Whenever a diagnosis of DHR is reached, the drug should be avoided, and a possible alternative found. Nevertheless, if a patient has a proven drug hypersensitivity and a type I or type IV mechanism with non-severe clinical reaction has been highlighted, and the clinical history requires the use of an irreplaceable drug a drug desensitization protocol is indicated (4). A desensitization protocol provides a temporary tolerance to the drug, that is usually reached in 4 to 12 hours, and lasts only for 3-4 half-lives of the drug, this means that the drug will be accepted by the patient’s immune system, for the whole course of a therapy, but, for each further treatment, the protocol needs to restart from the beginning (4). In pediatrics, there are few indications to prescribe a desensitization, including, for BLs, children suffering from severe and chronic infection diseases (tuberculosis, HIV, cystic fibrosis), and, for NSAIDs, children presenting with chronic inflammatory diseases (4).

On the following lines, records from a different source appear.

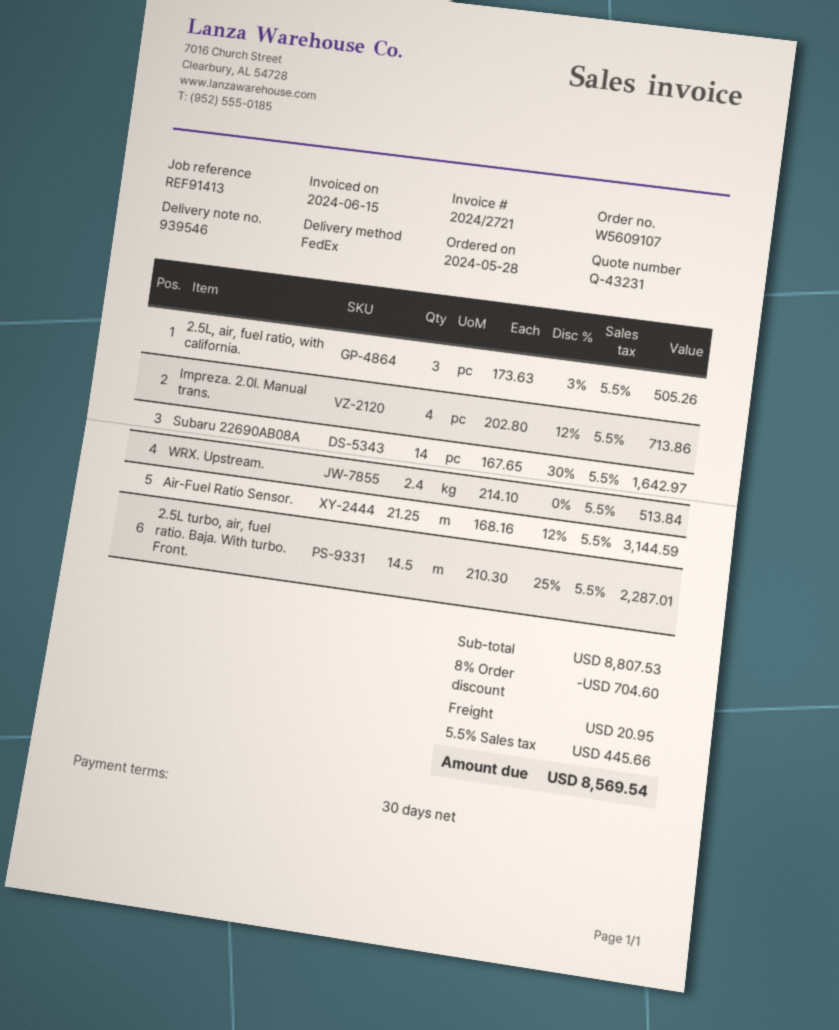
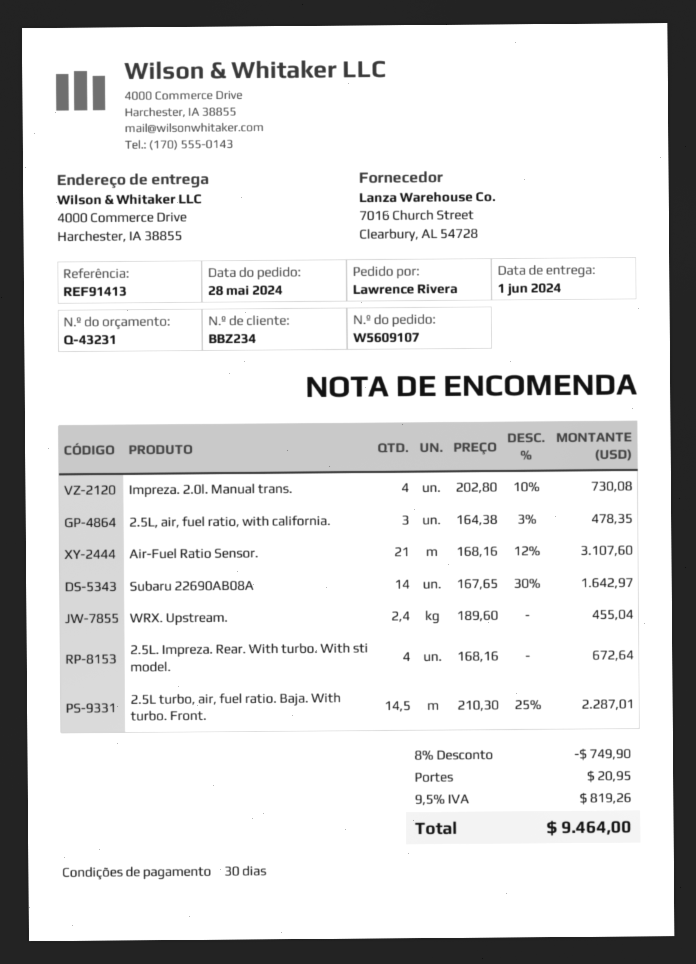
2.5L, air, fuel ratio, with california.: 3 x 173.63 - 3% = 505.26 -> 3 x 164.38 - 3% = 478.35
Impreza. 2.0l. Manual trans.: 4 x 202.80 - 12% = 713.86 -> 4 x 202.80 - 10% = 730.08
WRX. Upstream.: 2.4 x 214.10 = 513.84 -> 2.4 x 189.60 = 455.04
Air-Fuel Ratio Sensor.: 21.25 x 168.16 - 12% = 3144.59 -> 21 x 168.16 - 12% = 3107.60
2.5L. Impreza. Rear. With turbo. With sti model.: none -> 4 x 168.16 = 672.64
discount: 8% = 704.60 -> 8% = 749.90
tax: 5.5% = 445.66 -> 9.5% = 819.26
total: 8569.54 -> 9464.00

Several protocols to perform desensitization have been described in the scientific literature for BLs, proving to be safe and effective (4). One of the more common protocol is the penicillin one, in which the concentration is doubled every 15-20 minutes, as shown in Table 3. The oral route of administration seems not only to be safer, but it also represents the preferred route in children (4).

Table 3.

Possible protocols for drug desensitization to penicillins. Patients should be observed for 30 minutes, then full therapeutic dose should be administered. From (4)

Step	Oral				Intra-venous
	Penicillin concentration (mg/ml)	Amount (ml)	Dose (mg)	Cumulative dose (mg)	Penicillin concentration (mg/ml)	Flow-rate (ml/h)	Dose (mg)	Cumulative dose (mg)
1	0.5	0.1	0.05	0.05	0.01	6	0.015	0.015
2	0.5	0.2	0.1	0.15	0.01	12	0.03	0.045
3	0.5	0.4	0.2	0.35	0.01	24	0.06	0.105
4	0.5	0.8	0.4	0.75	0.1	50	0.125	0.23
5	0.5	1.6	0.8	1.55	0.1	10	0.25	0.48
6	0.5	3.2	1.6	3.15	0.1	20	0.50	1.0
7	0.5	6.4	3.2	6.35	0.1	40	1.0	2.0
8	5.0	1.2	6.0	12.35	0.1	80	2.0	4.0
9	5.0	2.4	12.0	24.35	0.1	160	4.0	8.0
10	5.0	5.0	25.0	49.35	10.0	3	7.5	15.0
11	50.0	1.0	50.0	100.0	10.0	6	15.0	30.0
12	50.0	2.0	100.0	200.0	10.0	12	30.0	60.0
13	50.0	4.0	200.0	400.0	10.0	25	62.5	123.0
14	50.0	8.0	400.0	800.0	10.0	50	125.0	250.0
15					10.0	100	250.0	500.0
16					10.0	200	500.0	1000.0

Even though in most cases of NSAIDs hypersensitivity in children, reactions are not-allergic, desensitization protocols seem to be effective (4). Nevertheless, there are no publications specifically for children for aspirin, ibuprofen, or paracetamol desensitization, and today there is a lack of experience from clinicians, therefore recommendations cannot be made for the pediatric age (8).

Conclusions

Drug hypersensitivity reactions in children are an important topic of debate. The allergy work-up should always start with a complete collection of data from the patient’s clinical history. Being able to differentiate immediate from non-immediate reactions and severe from non-severe ones is crucial to decide the clinical approach for each patient. In case of SCAR, the drug should be avoided. In case of a suspected hypersensitivity reaction to BLs, if an immediate reaction was recorded, skin tests should be performed, prior to a DPT. The challenge remains the gold standard to reach a diagnosis, and, in selected patients, a drug desensitization protocol may be proposed. In patients with a history of DHR to NSAIDs, even though in most cases reactions are non-immune mediated, the DPT is the only test able to confirm or exclude a possible hypersensitivity, in both selective-reactors and cross-intolerant patients. Not only specialists, but also primary care physicians should be aware of the possible diagnostic and therapeutic options in children with a history of DHRs, in order to reduce misdiagnosis and to optimize patients’ management, especially in children.